Table of Contents
Every security engineer has that one story—an unexpected discovery that changes the course of their career. For me, that moment came when I stumbled upon a serious vulnerability in a tool we were using.
What started as a pretty routine security test turned out to be a journey for earning my very first CVE ID, my first Bug Bounty, and discovering the intricacies of API security.
In this engineering blog, we share the key lessons and insights from that experience, focusing on the importance of vigilance in security testing and beyond. So, let’s get started.
The Not So Routine Security Task
It began as what seemed like just another security test. Our fintech product was set to launch in a few short weeks, and it was important to ensure that everything was secure.
As part of our routine process, we run multiple security tests on all our applications before they are sent to production. I approached this assessment as any other, starting by focusing on the potential authorisation issues in the APIs.
Discovering a Third-Party Tool
As I began my testing, I soon realised that this new product was built on top of a third-party tool called Retool.
Retool makes it easy to build internal apps, such as admin panels and dashboards, on top of your data sources.
The Testing Process
For this testing, I had three distinct roles based on different user privileges:
- Admin: For Administrator Controls and Tasks
- Requester: For Requesting the Resource
- Approver: For Approving/Rejecting the Requester’s Request
The authorisation for this application was handled by JWT tokens, which is a well-known practice for securing APIs and handling authentication and authorisation.
My goal was quite straightforward: “Can the admin APIs be accessed by other roles?”
I set up a proxy tool and explored the application by logging in as the admin and capturing all the admin-related API calls.
Interestingly, one of those calls, named “/api/resources,“ fetched access resources for the user.
After logging out, I logged in again as “Requester.” As the admin-related API(s) was already captured by the proxy tool, I took the /api/resources Admin API(s) request, replaced the admin JWT token with the requester’s token, and sent the request.
Burp Repeater showing response for “/api/response” token
The unexpected vulnerability
To my surprise, the server-side response was identical. This meant that admin APIs were accessible to a regular user—an unequivocal case of ‘Broken Access Control.’
Taking a closer look at the response, the bell continued to ring even louder: the response was leaking a database username and password.
This was not just a case of broken access control, where data was exposed to a larger audience than intended, but also a case of sensitive data exposure.

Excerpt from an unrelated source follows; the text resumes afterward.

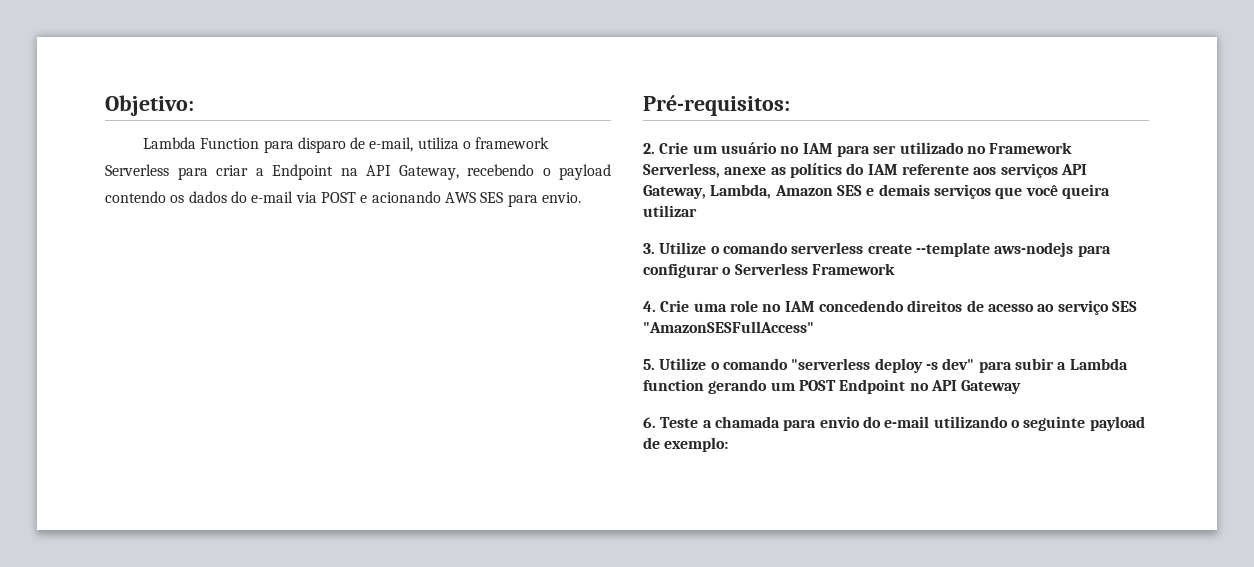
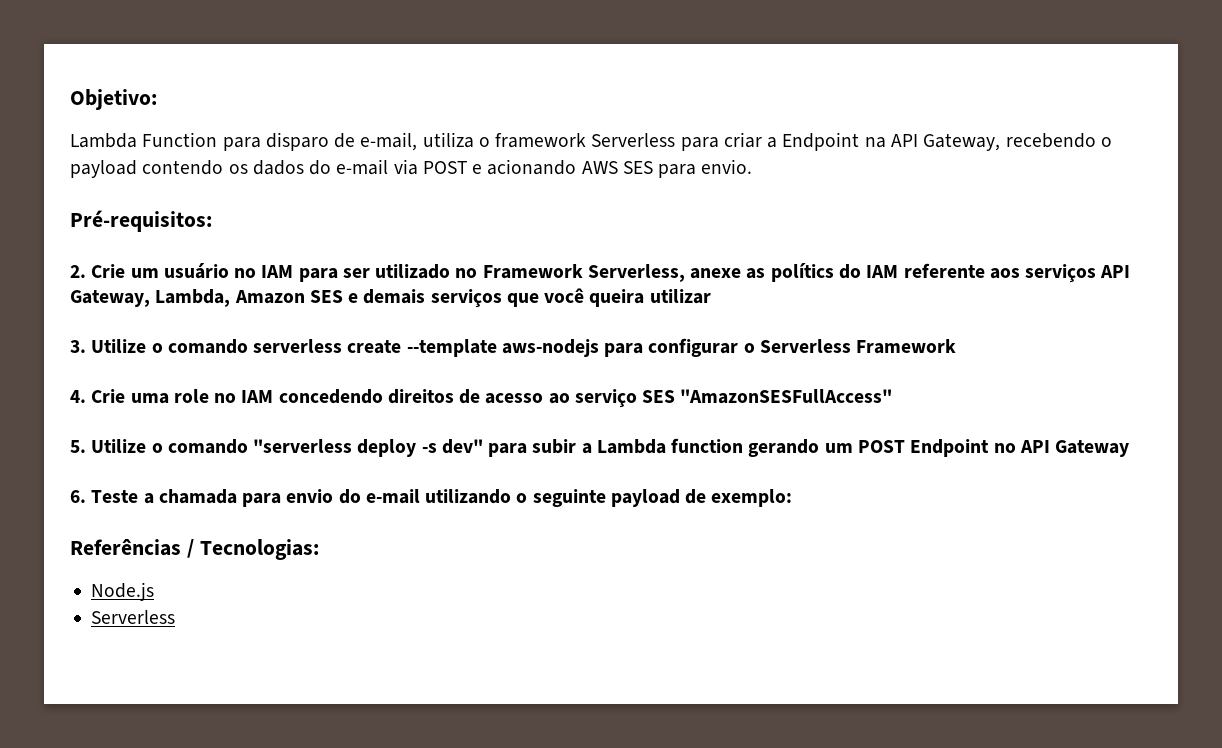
(729, 444) none -> [70,539,319,560] [91,582,155,601] [91,610,176,624] // Referências / Tecnologias: // Node.js // Serverless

The first lesson learned: “Never blindly trust that a third-party tool’s security is flawless. Your product’s security is still your responsibility.”
Reporting and Realisation
I quickly reported the issue to our developers, only to find out that the problem was rooted in Retool.
We immediately brought it up to Retool’s team, and to their credit, they acted swiftly. Just a few days later, they released a security advisory to all its users, including us.
Security advisory email from Retool
The Lightbulb Moment
When the security advisory hit my inbox, my eyes opened wide. I realised how seriously the situation could go—this was no local issue at all with our product.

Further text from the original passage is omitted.